Is G={f: R -> R : f(x)=ax+b, a ≠ 0} a Group Under Composition?

[Artusartos]

Homework Statement

What exactly does G={ f: R -> R : f(x)=ax+b, where a is not equal to zero} is a group under composition, mean? So what are the elements of G? Are they (for example) f(x)=ax+b and g(x)=a'x+b'? Or are they f(x)=ax+b and f(y)=ay+b?

Thanks in advance

Homework Equations

The Attempt at a Solution

 

[Dick]

Homework Statement

What exactly does G={ f: R -> R : f(x)=ax+b, where a is not equal to zero} is a group under composition, mean? So what are the elements of G? Are they (for example) f(x)=ax+b and g(x)=a'x+b'? Or are they f(x)=ax+b and f(y)=ay+b?

Thanks in advance

Homework Equations

The Attempt at a Solution

The first, of course, they are all linear polynomials in x.

 

[Artusartos]

The first, of course, they are all linear polynomials in x.

Thanks...

 

[Dick]

But how can you tell which one they're talking about?

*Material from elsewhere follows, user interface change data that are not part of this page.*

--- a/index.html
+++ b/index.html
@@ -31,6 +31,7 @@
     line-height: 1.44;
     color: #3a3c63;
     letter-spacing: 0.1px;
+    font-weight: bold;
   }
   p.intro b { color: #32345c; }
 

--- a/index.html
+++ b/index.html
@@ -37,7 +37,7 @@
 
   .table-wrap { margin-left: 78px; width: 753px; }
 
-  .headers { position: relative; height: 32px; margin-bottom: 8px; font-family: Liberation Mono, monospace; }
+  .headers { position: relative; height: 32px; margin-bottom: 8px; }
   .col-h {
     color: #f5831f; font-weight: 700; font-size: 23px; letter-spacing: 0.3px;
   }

I read the problem statement, the other interpretation doesn't make much sense. f(x)=ax+b and g(y)=ay+b define the same function. Some example of elements of G are 2x+1, x-1, -2x+4, etc etc.

 

[Artusartos]

I read the problem statement, the other interpretation doesn't make much sense. f(x)=ax+b and g(y)=ay+b define the same function. Some example of elements of G are 2x+1, x-1, -2x+4, etc etc.

Thanks. Yes, I figured that out...it doesn't make any sense...I don't know why I was confused. :)

 

[HallsofIvy]

On the other hand, although the group is defined as {f(x)= ax+ b}, it is not a good idea to use "f" to represent two different members. Rather, say that f(x)= ax+ b and g(x)= a'x+ b'. The group operation, "composition" would give fg= a(a'x+ b')+ b= aa'x+ (ab'+ b) and gf= a'(ax+ b)+ b'= aa'x+ (a'b+ b'). Since, in general, ab'+ b\ne a'b+ b' this group is not commutative.

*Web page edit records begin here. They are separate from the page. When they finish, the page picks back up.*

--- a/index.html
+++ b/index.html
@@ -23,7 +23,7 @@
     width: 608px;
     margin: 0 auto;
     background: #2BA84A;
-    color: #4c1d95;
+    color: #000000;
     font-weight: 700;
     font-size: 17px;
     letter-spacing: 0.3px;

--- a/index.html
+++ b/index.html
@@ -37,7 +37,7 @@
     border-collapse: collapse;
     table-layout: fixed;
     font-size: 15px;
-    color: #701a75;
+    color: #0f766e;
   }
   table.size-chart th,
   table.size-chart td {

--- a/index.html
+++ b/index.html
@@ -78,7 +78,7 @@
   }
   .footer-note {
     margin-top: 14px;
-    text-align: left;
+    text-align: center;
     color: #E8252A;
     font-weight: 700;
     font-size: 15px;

Of course, the function f(x)= 1x+ 0= x is the group identity: if g(x)= ax+ b then fg= 1(ax+ b)+ 0= ax+ b and gf= a(x)+ b= ax+b. What is the inverse of f(x)= ax+ b?

 

[Artusartos]

On the other hand, although the group is defined as {f(x)= ax+ b}, it is not a good idea to use "f" to represent two different members. Rather, say that f(x)= ax+ b and g(x)= a'x+ b'. The group operation, "composition" would give fg= a(a'x+ b')+ b= aa'x+ (ab'+ b) and gf= a'(ax+ b)+ b'= aa'x+ (a'b+ b'). Since, in general, ab'+ b\ne a'b+ b' this group is not commutative.

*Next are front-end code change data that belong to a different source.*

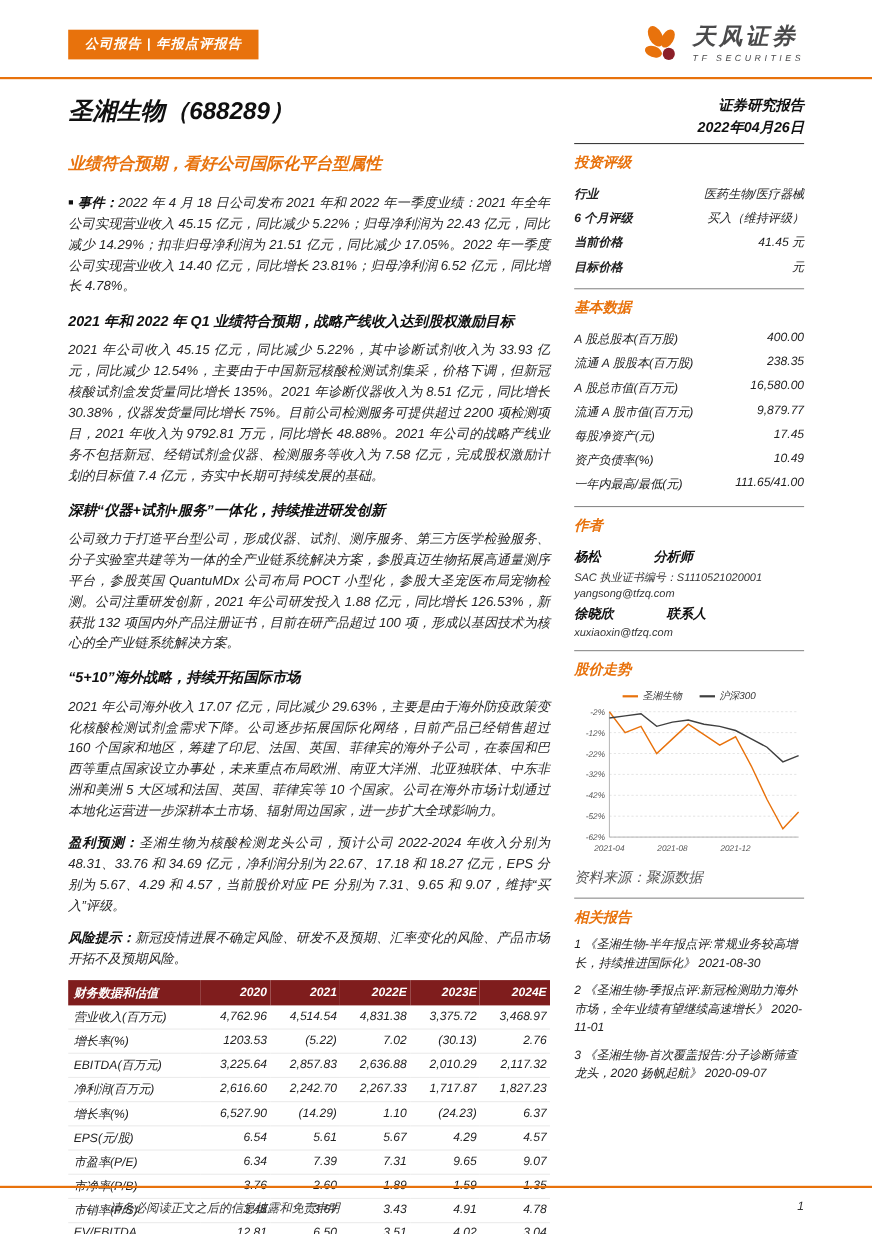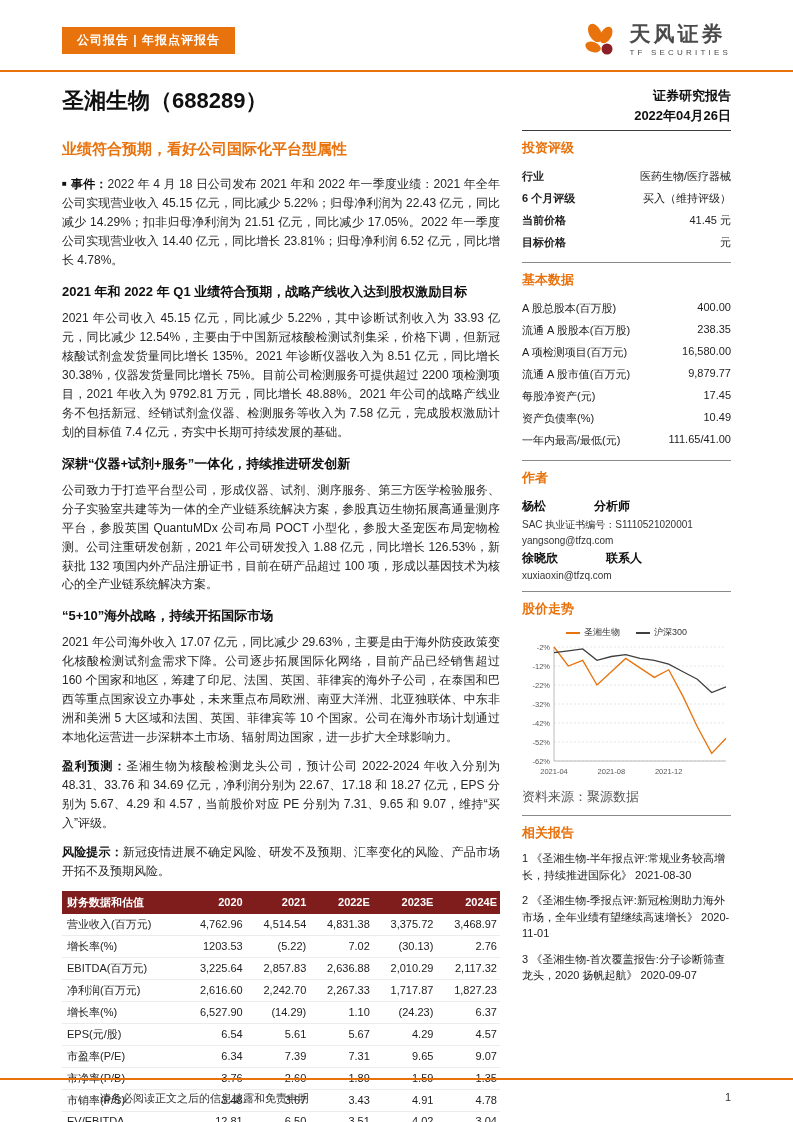--- a/index.html
+++ b/index.html
@@ -4,7 +4,7 @@
 <style>
   html,body{margin:0;padding:0;background:#fff;}
   .page{width:793px;height:1122px;position:relative;background:#fff;overflow:hidden;
-        font-family:"Liberation Sans","DejaVu Sans",sans-serif;color:#222;}
+        font-family:"Liberation Sans","DejaVu Sans",sans-serif;color:#222;font-style:italic;}
   
   .topbar{display:flex;justify-content:space-between;align-items:center;padding:20px 62px 10px 62px;}
   .badge{background:#E8720C;color:#fff;font-size:12px;padding:5px 15px;letter-spacing:1px;font-weight:bold;}

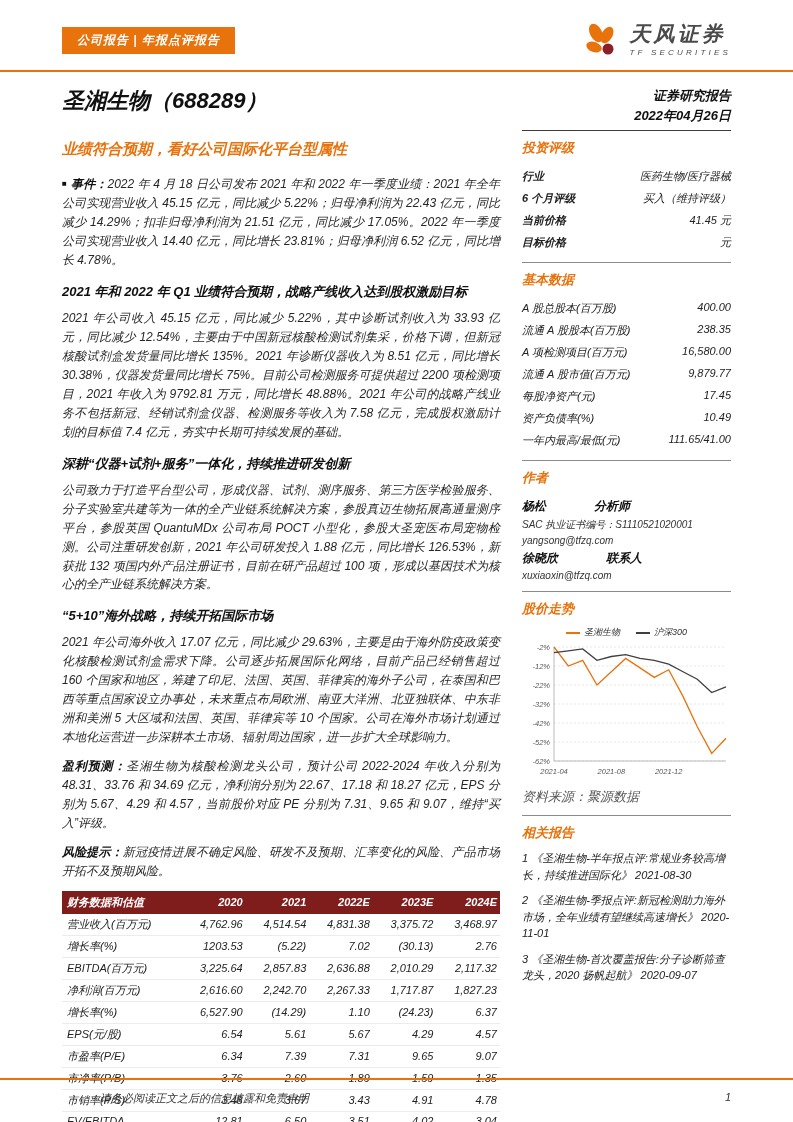--- a/index.html
+++ b/index.html
@@ -242,7 +242,7 @@
                 <span class="v">238.35</span>
               </div>
               <div class="kv">
-                <span class="k">A 项检测项目(百万元)</span>
+                <span class="k">A 股总市值(百万元)</span>
                 <span class="v">16,580.00</span>
               </div>
               <div class="kv">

Of course, the function f(x)= 1x+ 0= x is the group identity: if g(x)= ax+ b then fg= 1(ax+ b)+ 0= ax+ b and gf= a(x)+ b= ax+b. What is the inverse of f(x)= ax+ b?

The inverse is: f^{-1}(x) = a^{-1}x - a^{-1}b, right? Because...

a(a^{-1}x - a^{-1}b) + b = (x-b)+b = x

 

[Dick]

The inverse is: f^{-1}(x) = a^{-1}x - a^{-1}b, right? Because...

a(a^{-1}x - a^{-1}b) + b = (x-b)+b = x

Yes, that's exactly right.